TCP IP by Todd Lammle

TCP IP by Todd Lammle

Author:Todd Lammle [Lammle, Todd]
Language: eng
Format: azw3
ISBN: 9781119472704
Publisher: Wiley
Published: 2017-10-23T04:00:00+00:00


To find up-to-the minute updates for this chapter, please see www.lammle.com/ccna or the book’s web page at www.sybex.com/go/ccna.

Subnetting Basics

In Chapter 1, “Introduction to TCP/IP,” you learned how to define and find the valid host ranges used in a Class A, Class B, and Class C network address by turning the host bits all off and then all on. This is very good, but here’s the catch: you were defining only one network, as shown in Figure 2.1.

Figure 2.1 One network

By now you know that having one large network is not a good thing because the chapter you just read was veritably peppered with me incessantly telling you that! But how would you fix the out-of-control problem that Figure 2.1 illustrates?
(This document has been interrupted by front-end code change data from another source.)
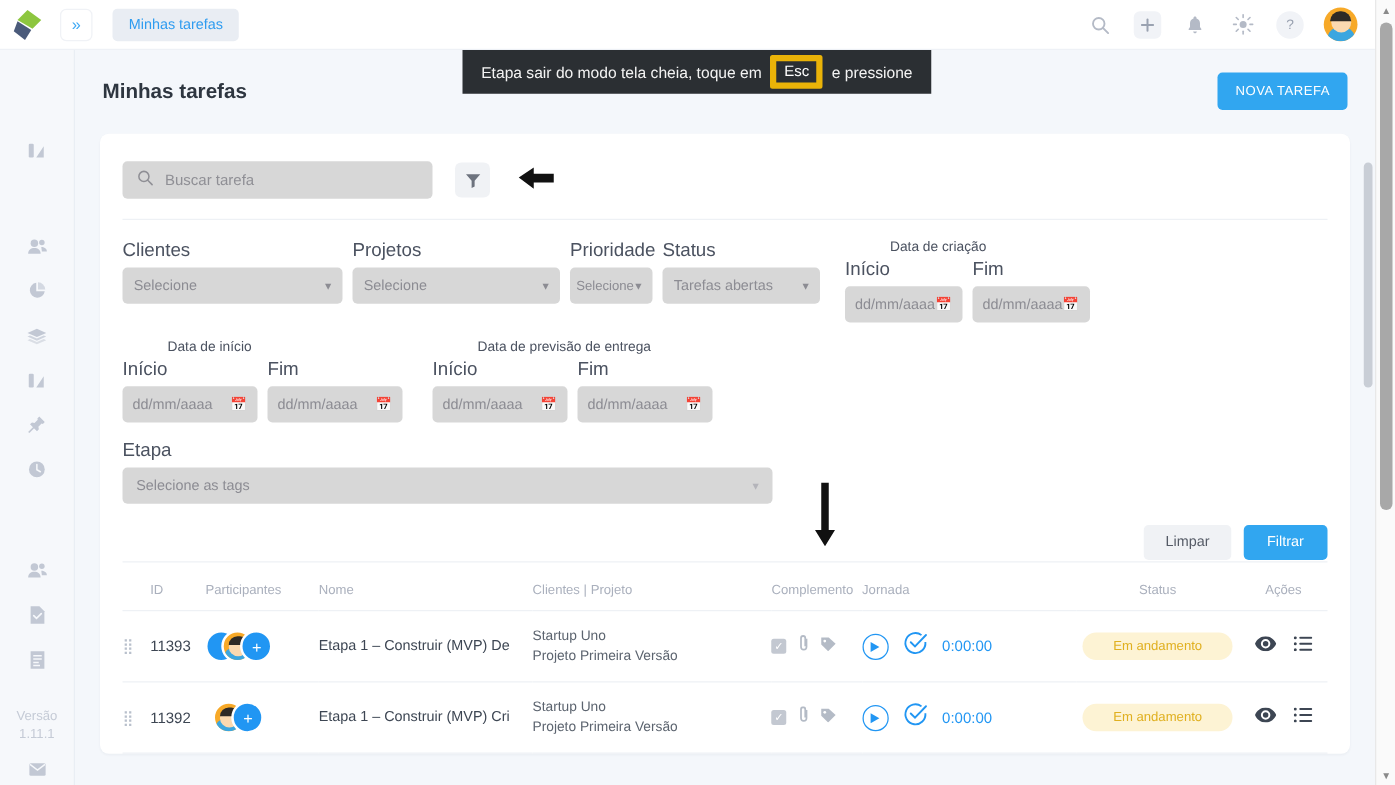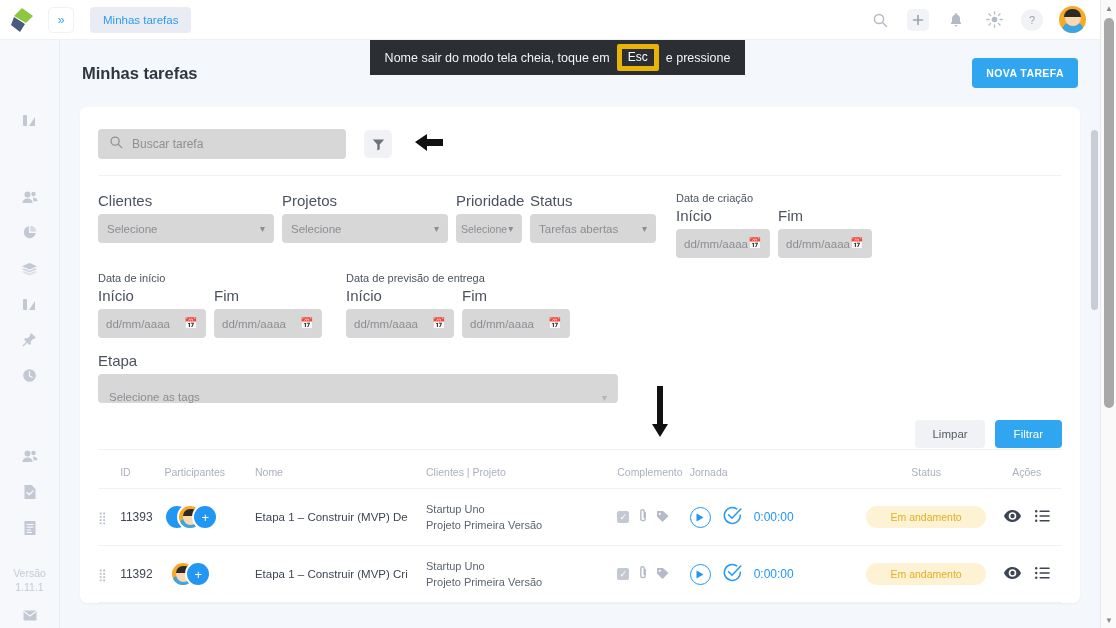--- a/index.html
+++ b/index.html
@@ -60,21 +60,21 @@
 
   
   .main {
     position: absolute; left: 60px; top: 40px; width: 1040px; height: 588px;
     background: #f4f7fb; overflow: hidden;
   }
   .page-head { display:flex; align-items:center; padding: 18px 22px 0 22px; }
   .page-title { font-size: 16.5px; font-weight: bold; color: #2e3640; }
   .btn-new {
     margin-left:auto; background:#31a6f0; color:#fff; border:none; border-radius:4px;
-    font-size: 10.5px; font-weight: bold; letter-spacing:.4px; padding: 9px 14px; cursor:pointer;
+    font-size: 10.5px; font-weight: normal; letter-spacing:.4px; padding: 9px 14px; cursor:pointer;
   }
 
   .card {
     margin: 19px 20px 0 20px; background:#ffffff; border-radius:7px;
     padding: 16px 18px 0 18px; box-shadow: 0 1px 2px rgba(30,50,80,.05);
     min-height: 494px;
   }
 
   
   .search-row { display:flex; align-items:center; padding: 6px 0 16px 0; border-bottom:1px solid #eef1f5; }
@@ -92,37 +92,37 @@
   .switch { width: 30px; height: 15px; border-radius: 9px; background:#e3e5e9; position:relative; cursor:pointer; }
   .switch .knob { position:absolute; width:13px;height:13px;border-radius:50%;background:#fff;left:1px;top:1px; box-shadow:0 1px 2px rgba(0,0,0,.25); }
   .sw-label { font-size:11.5px; color:#4b5260; }
   .view-btn { width:26px;height:25px;border-radius:4px;display:flex;align-items:center;justify-content:center;cursor:pointer; }
   .view-active { background:#31a6f0; color:#fff; }
   .view-idle { background:#f0f2f5; color:#b2b8c3; }
 
   
   .filters { padding: 16px 0 0 0; position: relative; }
   .f-label { font-size: 15px; color:#4b5260; margin-bottom: 5px; }
-  .f-group-label { font-size: 11px; color:#4b5260; margin-bottom: 3px; }
+  .f-group-label { font-size: 11px; color:#4b5260; margin-bottom: 3px; margin-left: 36px; }
   .sel {
     height: 29px; background:#d7d7d7; border-radius:4px; display:flex;
     align-items:center; padding: 0 9px; font-size:11.5px; color:#8c8c93; cursor:pointer;
   }
   .sel .chev { margin-left:auto; color:#8c8c93; font-size:10px; }
   .row1 { display:flex; gap: 0; align-items:flex-start; }
   .date-in {
     height: 29px; background:#d7d7d7; border-radius:4px; display:flex;
     align-items:center; padding: 0 8px; font-size:11.5px; color:#8c8c93; cursor:pointer;
   }
   .date-in .cal { margin-left:auto; font-size:11px; color:#5b6068; }
   .row2 { display:flex; margin-top: 14px; align-items:flex-start; }
   .tags-row { margin-top: 14px; }
   .tags-sel {
     width: 520px; height: 29px; background:#d7d7d7; border-radius:4px;
-    display:flex; align-items:flex-end; padding:0 11px; font-size:11.5px; color:#8c8c93; cursor:pointer;gap:45px;
+    display:flex; align-items:center; padding:0 11px; font-size:11.5px; color:#8c8c93; cursor:pointer;gap:45px;
   }
   .tags-sel .chev { margin-left:auto; color:#b4b4ba; font-size:10px; }
   .btn-row { display:flex; justify-content:flex-end; gap:10px; margin-top: 17px; padding-bottom: 1px; border-bottom:1px solid #eef1f5;}
   .btn-clear { background:#f0f2f5; color:#555b66; border:none; border-radius:4px; font-size:11.5px; padding:8px 17px; cursor:pointer; }
   .btn-filter { background:#31a6f0; color:#fff; border:none; border-radius:4px; font-size:11.5px; padding:8px 19px; cursor:pointer; }
   .arrow-down { position:absolute; left: 552px; top: 210px; width: 20px; height: 52px; }
 
   
   table.tbl { width: 100%; border-collapse: collapse; margin-top: 6px; }
   .tbl th {
@@ -211,21 +211,21 @@
       <div class="ic ic-round">?</div>
       <div class="avatar-top">
         <div class="body"></div>
         <div class="face"></div>
         <div class="hair"></div>
       </div>
     </div>
   </div>
 
   <div class="fs-banner">
-    <span>Nome sair do modo tela cheia, toque em</span>
+    <span>Etapa sair do modo tela cheia, toque em</span>
     <span class="kbd">Esc</span>
     <span>e pressione</span>
   </div>
 
   <div class="sidebar">
     <div style="height:68px"></div>
     <div class="side-ic">
       <svg width="15" height="15" viewBox="0 0 15 15" fill="#c2c8d4">
           <rect x="1" y="2" width="4" height="11" rx="1"></rect>
           <path d="M7 13 L13 4 L13 13 Z"></path>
Wouldn’t it be nice to be able to break up that one, huge network address and create four manageable networks from it? You betcha it would, but to make that happen, you would need to apply the infamous trick of subnetting because it’s the best way to break up a giant network into a bunch of smaller ones. Take a look at Figure 2.2 and see how this might look.